Well, just to push back a little on any impression some might get from this episode of the health of science (all IMO of course)
Most things aren’t subjected to replication attempts like this, largely because I think people have a decent amount of self-interest in getting on top of this material as early as possible if the claims are real, and, the manufacturing of the material is relatively trivial. In science in general, game changing technologies or techniques can get replication attention like this, but overall a lot of “discoveries or findings” just aren’t challenged as there is no real incentive to do so as a researcher, to the point that often you’ll get pushback if you try to publish a failed replication study.
And, lots of replications of an experiment mean teams are more likely to run into different problems at different times and solve them in parallel. It shakes the bugs out faster.
Wait, did people actually believe this was real? I’d seen it faked before, so was a bit jaded at the news.

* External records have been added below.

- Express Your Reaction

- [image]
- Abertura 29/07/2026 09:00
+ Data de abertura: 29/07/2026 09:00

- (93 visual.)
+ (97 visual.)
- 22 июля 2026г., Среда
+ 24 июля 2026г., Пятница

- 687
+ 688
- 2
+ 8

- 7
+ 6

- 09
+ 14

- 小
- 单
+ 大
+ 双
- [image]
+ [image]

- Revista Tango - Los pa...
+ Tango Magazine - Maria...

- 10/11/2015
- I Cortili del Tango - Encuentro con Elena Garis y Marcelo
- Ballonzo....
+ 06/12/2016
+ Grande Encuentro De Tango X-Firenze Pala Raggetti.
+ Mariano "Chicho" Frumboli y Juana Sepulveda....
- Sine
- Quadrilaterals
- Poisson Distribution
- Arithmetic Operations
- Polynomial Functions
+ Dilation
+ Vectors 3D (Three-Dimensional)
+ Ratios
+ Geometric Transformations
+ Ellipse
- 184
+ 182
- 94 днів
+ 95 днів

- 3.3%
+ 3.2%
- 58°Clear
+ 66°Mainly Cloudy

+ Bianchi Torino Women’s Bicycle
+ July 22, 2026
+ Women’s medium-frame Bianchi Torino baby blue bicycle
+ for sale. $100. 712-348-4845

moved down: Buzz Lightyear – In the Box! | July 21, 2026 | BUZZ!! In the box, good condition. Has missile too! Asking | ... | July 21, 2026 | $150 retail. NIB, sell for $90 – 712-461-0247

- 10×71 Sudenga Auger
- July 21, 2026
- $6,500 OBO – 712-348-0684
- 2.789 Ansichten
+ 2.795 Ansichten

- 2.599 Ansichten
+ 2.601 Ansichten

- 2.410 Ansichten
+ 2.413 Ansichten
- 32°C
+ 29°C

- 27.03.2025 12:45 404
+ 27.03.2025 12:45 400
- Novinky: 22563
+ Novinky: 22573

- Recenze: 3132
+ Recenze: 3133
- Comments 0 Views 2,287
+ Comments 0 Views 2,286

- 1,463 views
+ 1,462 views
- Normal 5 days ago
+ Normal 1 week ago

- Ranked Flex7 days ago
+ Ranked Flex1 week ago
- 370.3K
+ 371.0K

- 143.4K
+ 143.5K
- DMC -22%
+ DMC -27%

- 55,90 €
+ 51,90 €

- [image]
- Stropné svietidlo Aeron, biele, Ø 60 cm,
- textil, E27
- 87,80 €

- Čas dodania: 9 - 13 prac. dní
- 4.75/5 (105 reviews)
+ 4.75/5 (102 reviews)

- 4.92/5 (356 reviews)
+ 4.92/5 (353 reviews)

Glad to have peer reviews!
I was, and am, skeptical, but I also must admit, the potential breakthrough is teasing my psyche with that feeling of just wanting it to be real. A part of me hopes that maybe it will still end up confirmed by other peers, but, granted, it was a low chance even when the news first came out.
I agree, I was a bit cynical when I made that comment but the other commenter made me lessen my stance. It’s definitely got that BATTERY BREAKTHROUGH vibe tho 😆
I did not know this story! Thanks! Important precedent it seems in framing a foundation of scepticism.
Unfortunately it’s a 3 part (~2.5 hour) series, but I thought it was worth the time. Definitely made me wary on the topic LOL
From what I have heard, it’s not supposed to be that expensive or even difficult to make. They should have sent actual samples of the material to a dozen different universities from a batch they share their own data measurements about. Save everyone a lot of time about doubts that it’s manufactured correctly.
From that article:
“The general public seems oddly pumped about how ‘easy’ the 4-day, multistep, small batch, solid state synthesis is,”
The process is a 3-stage heating-holding-cooling process which they haven’t published the precise temperature profile for. The papers also claim only 4 samples were ever made in total, 2 of them got (destructively) analyzed by gas spectroscopy and crystallography, while of the other 2, one got further temperature annealed, and both got electrically characterized.
Chances are, they themselves don’t know exactly how they got what they got, and may or may not be capable of producing more samples.
I imagine they only have a few grams of the stuff. And they’re not highly motivated to be debunked immediately
but if it were real, they were claiming it could be manufactured easily, so making some samples to send out to research labs would not be too difficult
Right. And they haven’t. Now what may we deduce about their confidence in these results?
I think it will be a while before we know what’s really happened.
Something I find striking is the question of where their original material is and where’s the video evidence of them testing it?
If I allow myself to be somewhat conspiratorial, I’d imagine that they know the material they made may have been somewhat accidental and that any further progress may depend on analyzing the material itself to determine what makes it work, which means they may want to keep its location somewhat secret.
Otherwise, I’m inclined to think that there’s something funky going on within the dynamics of the research group and that not one of them is entirely on top of everything that happened with the material and so the evidence got mixed up and foggy.